What progress has Bennett's government made after 6 months?

POLITICAL AFFAIRS: At the government’s half-year mark, its progress and achievements are in dispute.

 PRIME MINISTER Naftali Bennett sits in pandemic-mandated isolation in the Knesset this week, after returning from the UAE. (photo credit: MARC ISRAEL SELLEM/THE JERUSALEM POST)
PRIME MINISTER Naftali Bennett sits in pandemic-mandated isolation in the Knesset this week, after returning from the UAE.
(photo credit: MARC ISRAEL SELLEM/THE JERUSALEM POST)

There were two legislators who were filmed running as fast as they could to vote in the Knesset plenum this week, amid massive manufactured drama.

The first was opposition leader Benjamin Netanyahu, who posted a video of himself on social media on his way to vote at 10:30 p.m. late Monday night that was set to the song “Eye of the Tiger.” Netanyahu, 72, was trying to prove the opposition’s determination to defeat the coalition at a time when its majority had fallen to a razor thin 60-59, due to Yamina MK Shirley Pinto giving birth.

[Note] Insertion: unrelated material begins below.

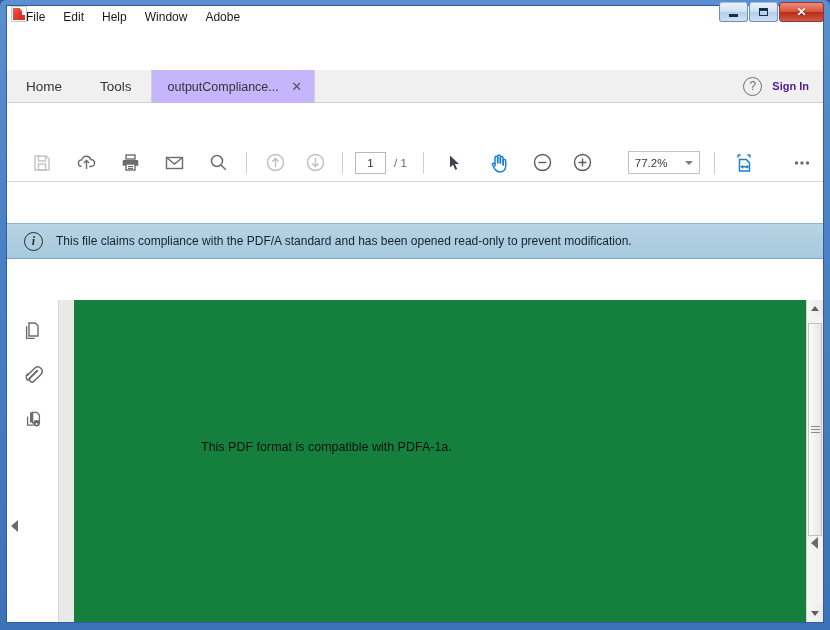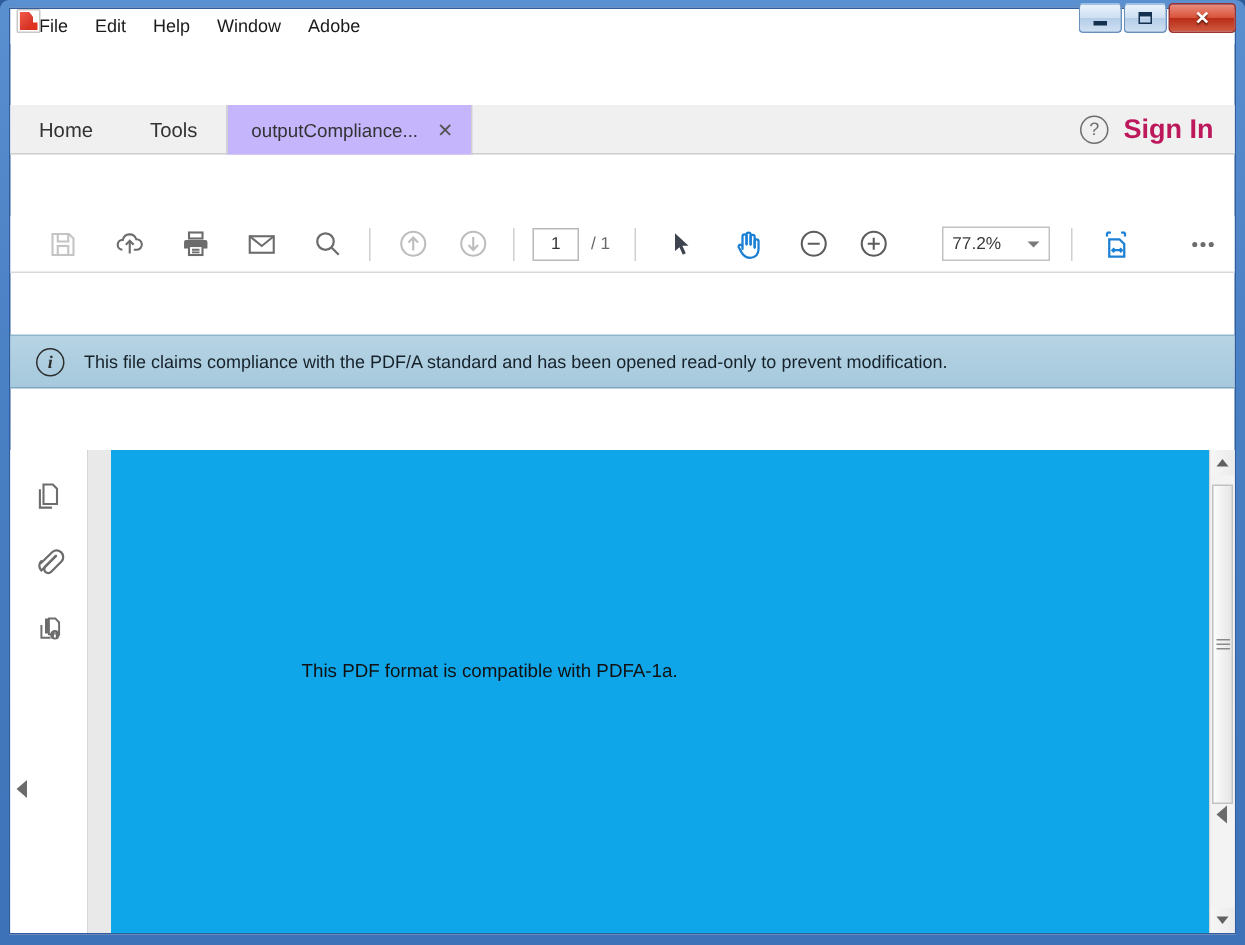"Sign In" #signin { color: #be185d -> #4c1d95; font-size: 18px -> 11px }
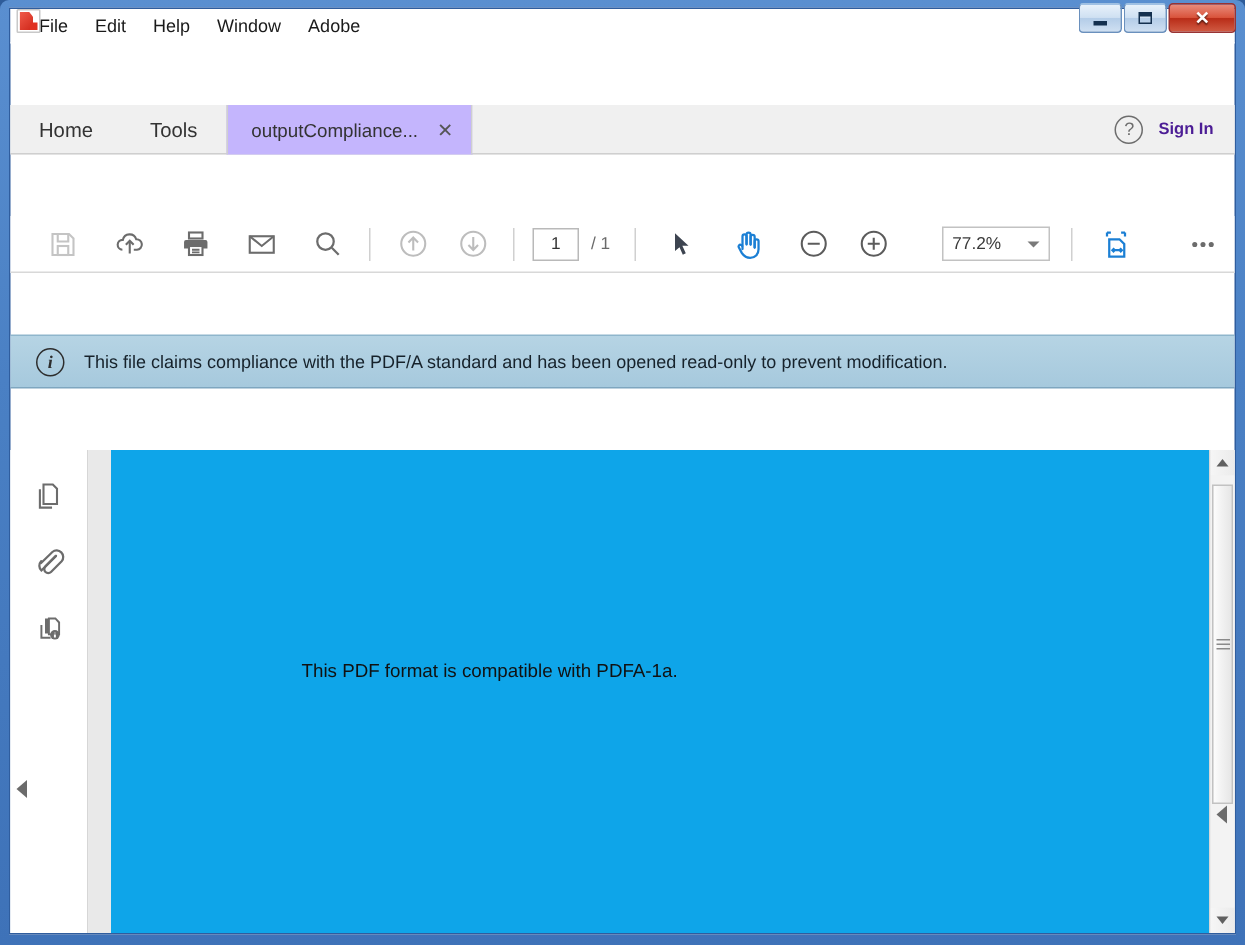"This PDF format is compatible" #page { background: #0ea5e9 -> #15803d }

The second was Pinto, who raced to the Knesset plenum with her six-day-old daughter in tow on Wednesday afternoon to vote and to give the opposition a guilt trip for not pairing off with her to let her stay home. Pinto, 32, was trying to prevent the coalition from losing, despite rebellions of independently minded MKs Abir Kara and Waleed Taha.

What the sprints of the Knesset’s youngest MK and its third oldest (behind Bennie Begin and Ya’acov Litzman) had in common besides their drama was that they were completely and utterly unnecessary. Neither vote was for a controversial bill in its final readings that would come even close to changing Israel irrevocably.

The bill Netanyahu ran to stop would set new safety precautions for the Defense Ministry’s monitoring of the manufacturing of explosives. The bill Pinto hurried to halt would require contractors to install solar panels in urban rebuilding (pinui-binui) projects.

 Yamina MK Shirly Pinto arrives at the Knesset plenum with her baby six days after giving birth, December 15, 2021. (credit: NOAM MOSKOVITZ/KNESSET)
Yamina MK Shirly Pinto arrives at the Knesset plenum with her baby six days after giving birth, December 15, 2021. (credit: NOAM MOSKOVITZ/KNESSET)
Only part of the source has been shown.